Time to empty your wallets (quickly, quickly, tickets selling fast) in $100, $200, $300, even $400 increments in order to get the best "live music" experience as possible. By that I mean a drunk lead singer who sounds nothing like the album you have been playing on repeat more days of your year than not, bright LED lights sweeping over yourself like a multi-colored rainbow facial, and definitely the musk and weed smoke of your fellow mosh pitters.
With shows like Bonnaroo, Coachella, even the great Burning Man entering the mainstream atmosphere year after year, it's getting harder and harder for me to remember where the point of it all really lies. You go to a live show to support your favorite artists, as well as discover new sounds and vibes. That seems pretty sensible, right?
So what happens if the venue isn't paying artists as well as they could, or should? What happens if you're favorite festival-next-door is now sponsored by Heineken and Hooters? Now you're in the middle of 40,000 of your closest friends, eating $7 hot dogs and drinking $8 beers. I'm a young man, so forgive me for my ignorance of how times were before I came of age, but it appears to me that festivals have lost their soul. Sure, there are most definitely small festivals out there that hold true to themselves and do it with purpose.
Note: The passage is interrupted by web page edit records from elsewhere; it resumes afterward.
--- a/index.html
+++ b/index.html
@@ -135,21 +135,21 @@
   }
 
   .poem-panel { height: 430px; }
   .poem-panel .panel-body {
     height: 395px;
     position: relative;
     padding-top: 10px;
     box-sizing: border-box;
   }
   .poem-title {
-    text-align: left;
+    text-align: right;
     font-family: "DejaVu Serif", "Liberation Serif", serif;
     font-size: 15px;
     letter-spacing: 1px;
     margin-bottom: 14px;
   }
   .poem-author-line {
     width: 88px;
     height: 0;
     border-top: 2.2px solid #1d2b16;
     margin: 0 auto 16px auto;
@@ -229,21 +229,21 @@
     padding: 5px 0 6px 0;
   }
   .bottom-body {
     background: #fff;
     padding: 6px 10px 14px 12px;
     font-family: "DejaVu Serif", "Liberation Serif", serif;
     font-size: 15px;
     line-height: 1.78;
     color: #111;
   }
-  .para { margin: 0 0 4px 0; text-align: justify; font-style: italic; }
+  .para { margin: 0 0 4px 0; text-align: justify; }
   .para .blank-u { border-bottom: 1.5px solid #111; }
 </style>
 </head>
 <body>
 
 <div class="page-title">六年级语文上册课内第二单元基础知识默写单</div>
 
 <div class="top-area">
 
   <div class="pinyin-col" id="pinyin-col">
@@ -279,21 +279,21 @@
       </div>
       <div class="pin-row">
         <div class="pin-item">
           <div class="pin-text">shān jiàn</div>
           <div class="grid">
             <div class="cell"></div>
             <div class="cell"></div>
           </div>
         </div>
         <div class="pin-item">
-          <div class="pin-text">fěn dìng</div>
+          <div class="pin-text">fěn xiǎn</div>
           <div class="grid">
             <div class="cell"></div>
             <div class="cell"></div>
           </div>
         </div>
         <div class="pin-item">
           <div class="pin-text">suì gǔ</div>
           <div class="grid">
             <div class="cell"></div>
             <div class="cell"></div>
And I suppose that's where the purists flock to, escaping the false harbor of commercialism and consumption. The gigs I see plastered all over Facebook during the summer resemble an orgy of self-absorbed fools more preoccupied with making sure they have been seen than really seeing.
I don't mean to be cynical, and I recognize that I'm not offering any better alternatives here. But I swear to God if I have to watch the RHCP headline one more time I'm going to lose it.
What do you all think?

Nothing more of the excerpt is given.